SÃO PAULO - Dezoito anos depois de comprar um Ford Escort zero quilômetro que foi entregue com falhas mecânicas e estéticas, um consumidor de São Paulo finalmente vai receber indenização por dano moral devido ao abalo psicológico que alega ter sofrido.
A decisão foi confirmada pela Terceira Turma do Superior Tribunal de Justiça (STJ), que condenou a Ford Motor Company Brasil a indenizar um consumidor que comprou veículo cujos defeitos, no entender dos ministros, "extrapolaram o razoável".
Os ministros consideraram que os defeitos causaram frustração ao consumidor, gerando abalo psicológico capaz de caracterizar o dano moral. O modelo lançado em 1983 deixou de ser produzido no Brasil em 2003. O valor da indenização ainda não foi decidido.
Poucos dias após a compra, o consumidor procurou a concessionária após constatar problemas estéticos e de segurança - falhas nos freios e no motor. Ele retornou à concessionária em várias ocasiões, para reparar os defeitos. Em um ano, ficou sem o veículo por mais de 50 dias, fato que o estimulou a ajuizar a ação de indenização.
A sentença condenou a Ford a indenizar o consumidor. A posição foi mantida pelo Tribunal de Justiça de São Paulo, que reconheceu a existência de "vícios de fabricação no produto" e entendeu correta a indenização por danos morais.
Aborrecimento. Em recurso ao STJ, a Ford alegou que as constantes idas à concessionária para realizar reparações em veículos são "mero aborrecimento", não sendo motivo capaz de gerar reparação por danos morais. A fábrica sustentou que essa era a posição defendida pela Terceira Turma do STJ, conforme o julgado nos Recursos Especiais.
O ministro João Otávio de Noronha, relator do caso, reconheceu que os julgamentos anteriores a 2013 realmente traziam essa posição, mas acrescentou que esse entendimento estava "superado".
De acordo com Noronha, apesar de a Terceira Turma considerar, em regra, que defeito em veículo novo é um mero aborrecimento, quando esse defeito extrapola o razoável, "considera-se superado o mero dissabor decorrente de transtorno corriqueiro, tendo em vista a frustração e angústia, situação que invade a seara do efetivo abalo psicológico".
Para o ministro, a hipótese do automóvel zero-quilômetro que, em menos de um ano, fica por mais de 50 dias paralisado para reparos, por apresentar defeitos estéticos, de segurança, motorização e freios, ilustra esse tipo de situação.

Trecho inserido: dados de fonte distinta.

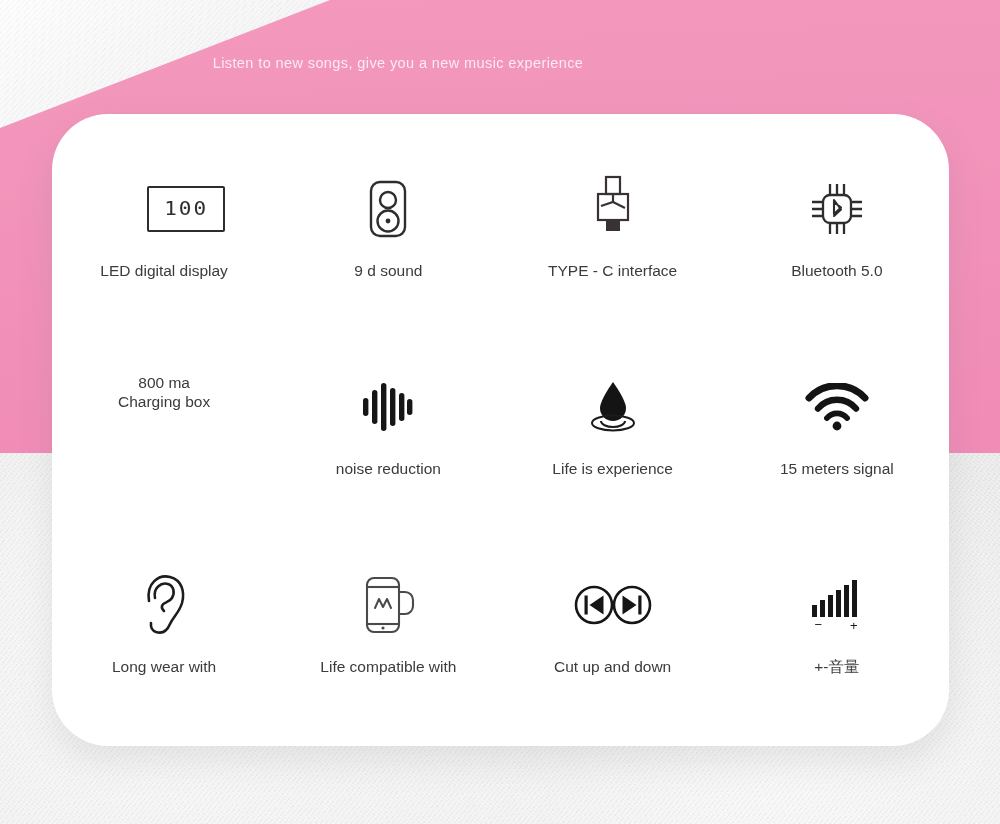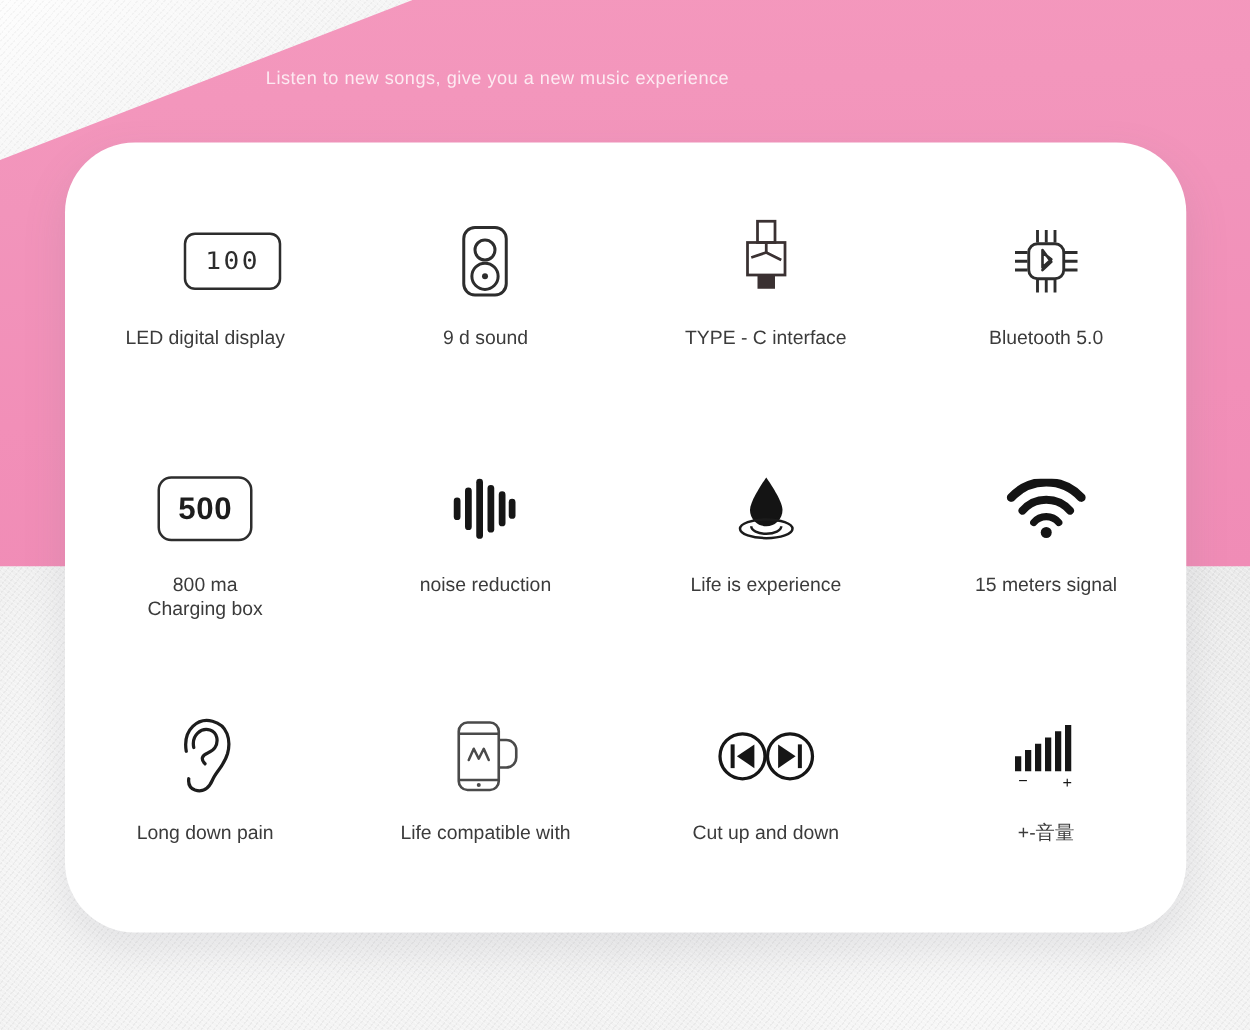"100" .seg-frame { border-radius: 9px -> 2px }
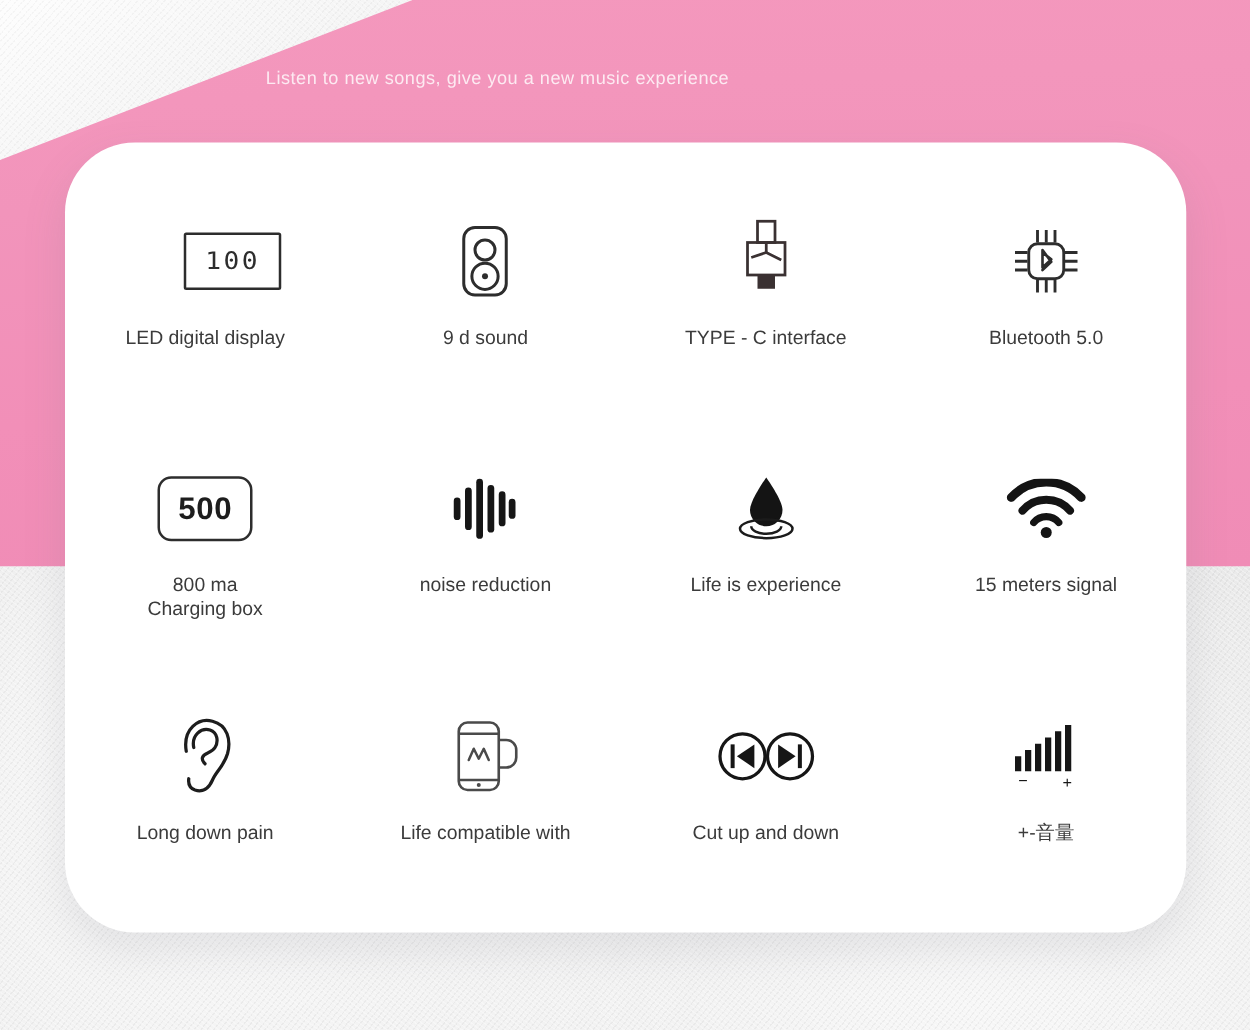"500" div.icon-box { html: <div> <div> <span>500</span> </div> </div> -> none }
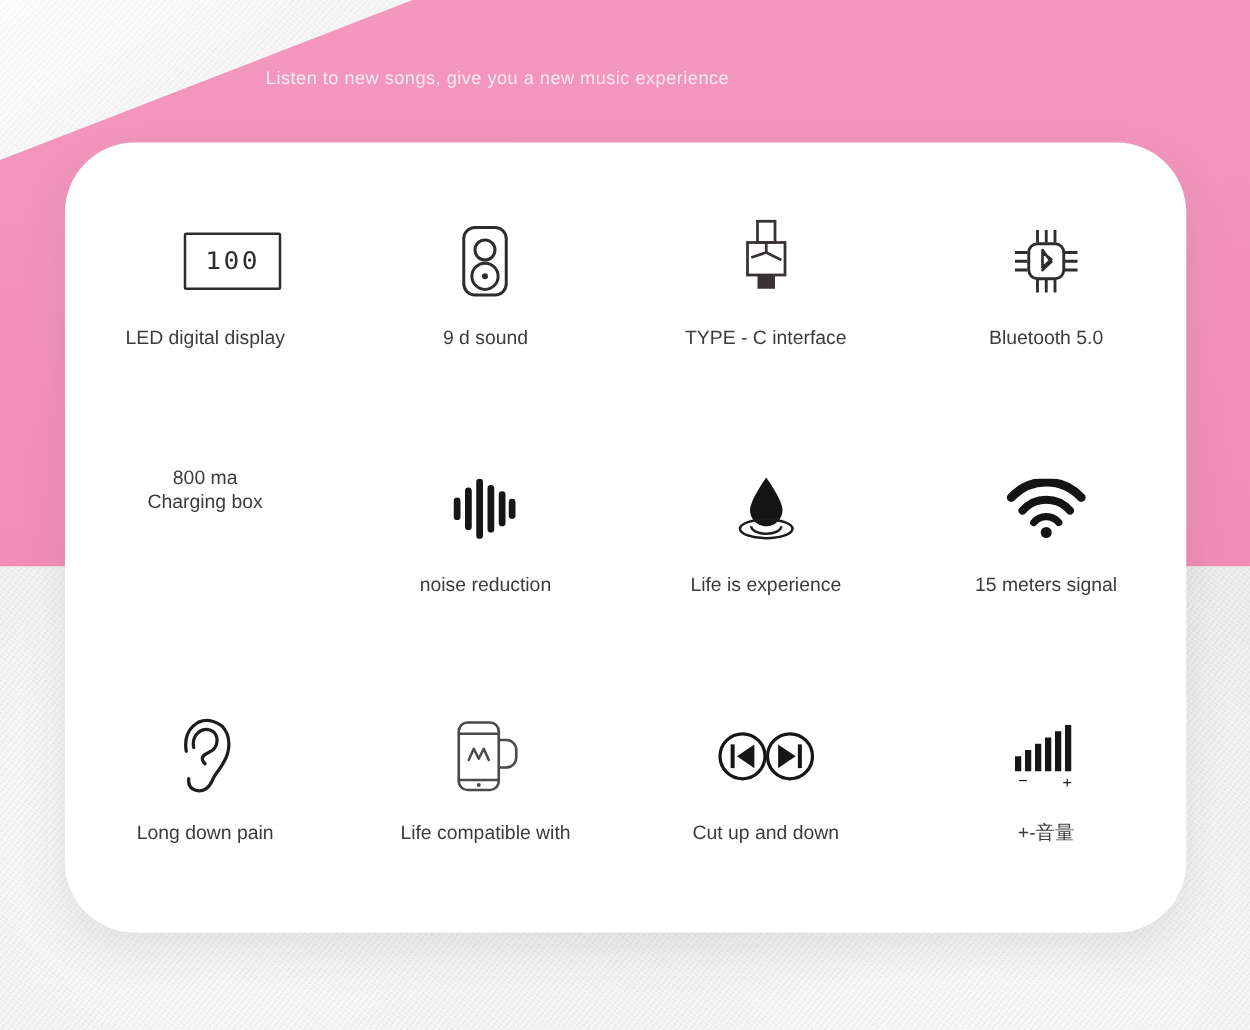"Long down pain" div.cell-label { text: down pain -> wear with }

Conforme ponderou Noronha, é "certo que o mero dissabor não caracteriza dano moral e que eventual defeito em veículo, via de regra, implica simples aborrecimento, incapaz de causar abalo psicológico".
Todavia, segundo o relator, "se, num curto período de tempo, o consumidor se vê obrigado a constantes idas à concessionária para a realização de reparos, independentemente da solução dos vícios, é fato que causa frustração e angústia", pois extrapola o razoável, sendo capaz de gerar reparação por danos morais.